PROBLEM REQUIREMENTS — To complete this task, print all the data below exactly but leave out the images.

Dataset items
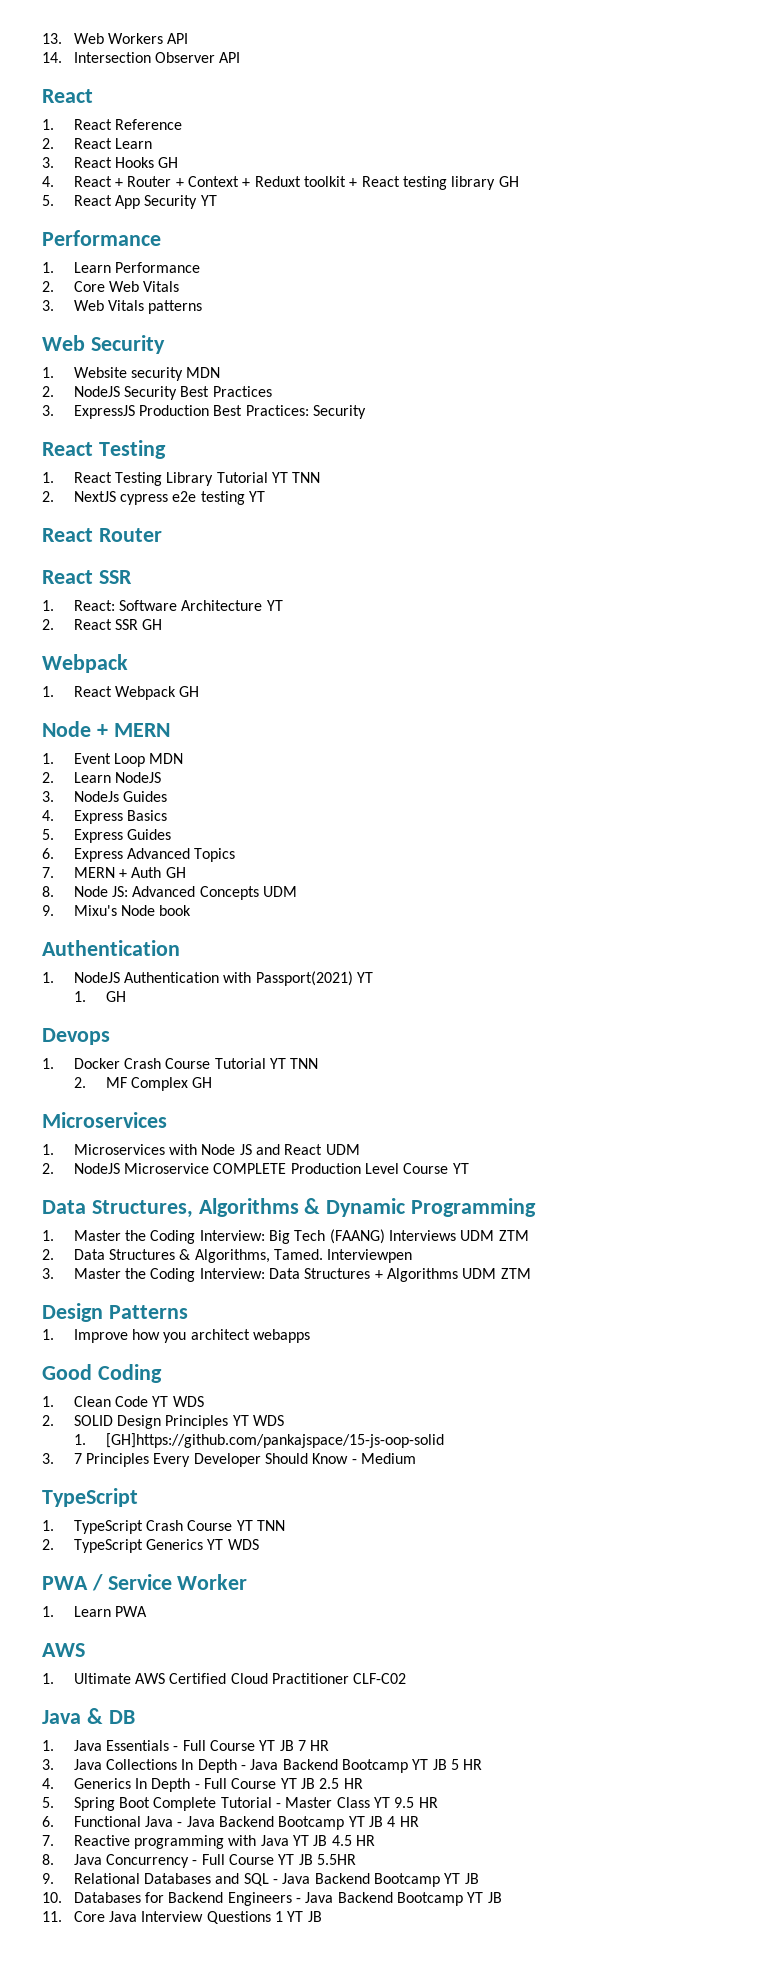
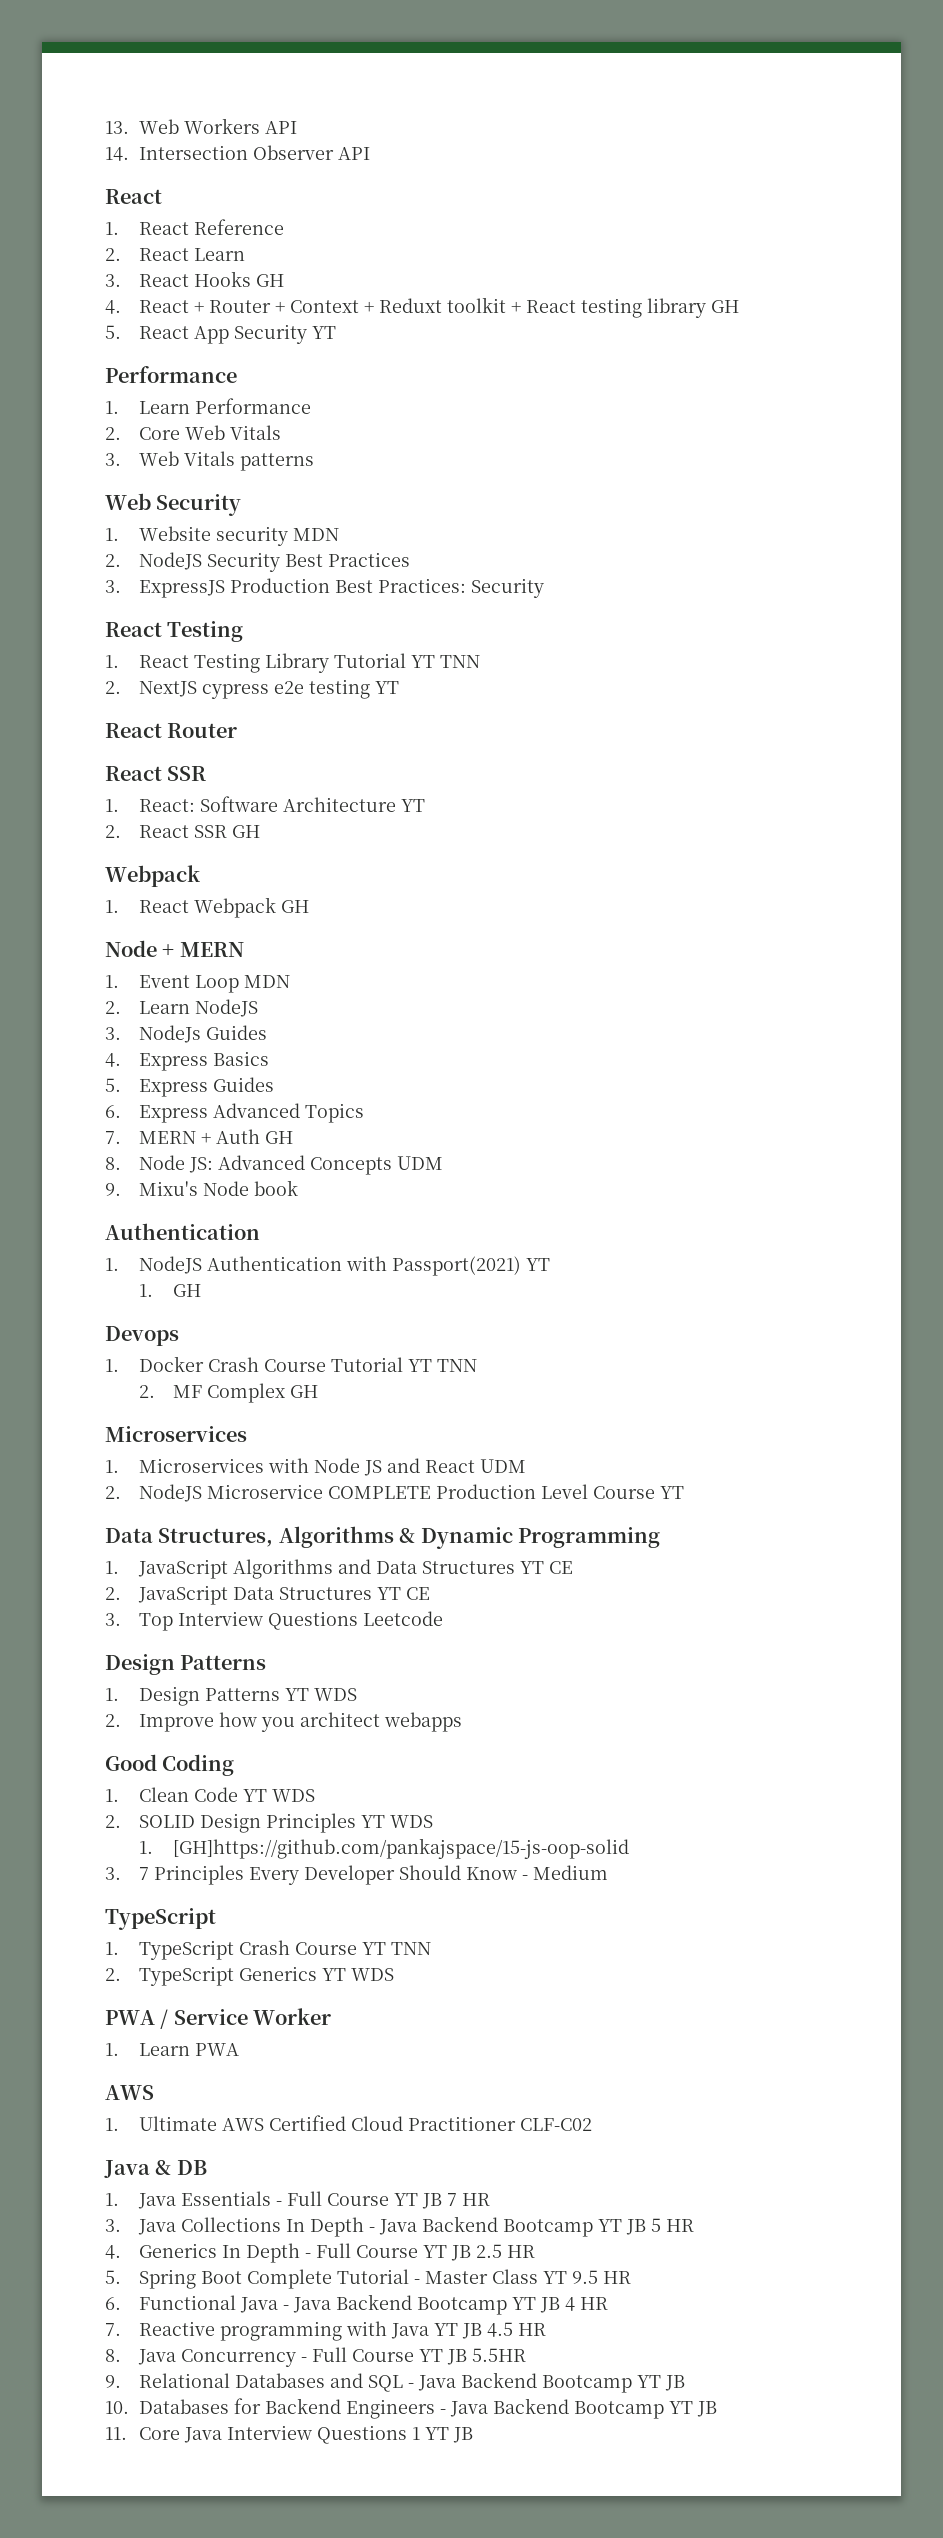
- 1. Master the Coding Interview: Big Tech (FAANG) Interviews UDM ZTM
- 2. Data Structures & Algorithms, Tamed. Interviewpen
- 3. Master the Coding Interview: Data Structures + Algorithms UDM ZTM
+ 1. JavaScript Algorithms and Data Structures YT CE
+ 2. JavaScript Data Structures YT CE
+ 3. Top Interview Questions Leetcode
  Design Patterns
- 1. Improve how you architect webapps
+ 1. Design Patterns YT WDS
+ 2. Improve how you architect webapps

WRITTEN ANSWER —
- 1. Master the Coding Interview: Big Tech (FAANG) Interviews UDM ZTM
- 2. Data Structures & Algorithms, Tamed. Interviewpen
- 3. Master the Coding Interview: Data Structures + Algorithms UDM ZTM
+ 1. JavaScript Algorithms and Data Structures YT CE
+ 2. JavaScript Data Structures YT CE
+ 3. Top Interview Questions Leetcode
  Design Patterns
- 1. Improve how you architect webapps
+ 1. Design Patterns YT WDS
+ 2. Improve how you architect webapps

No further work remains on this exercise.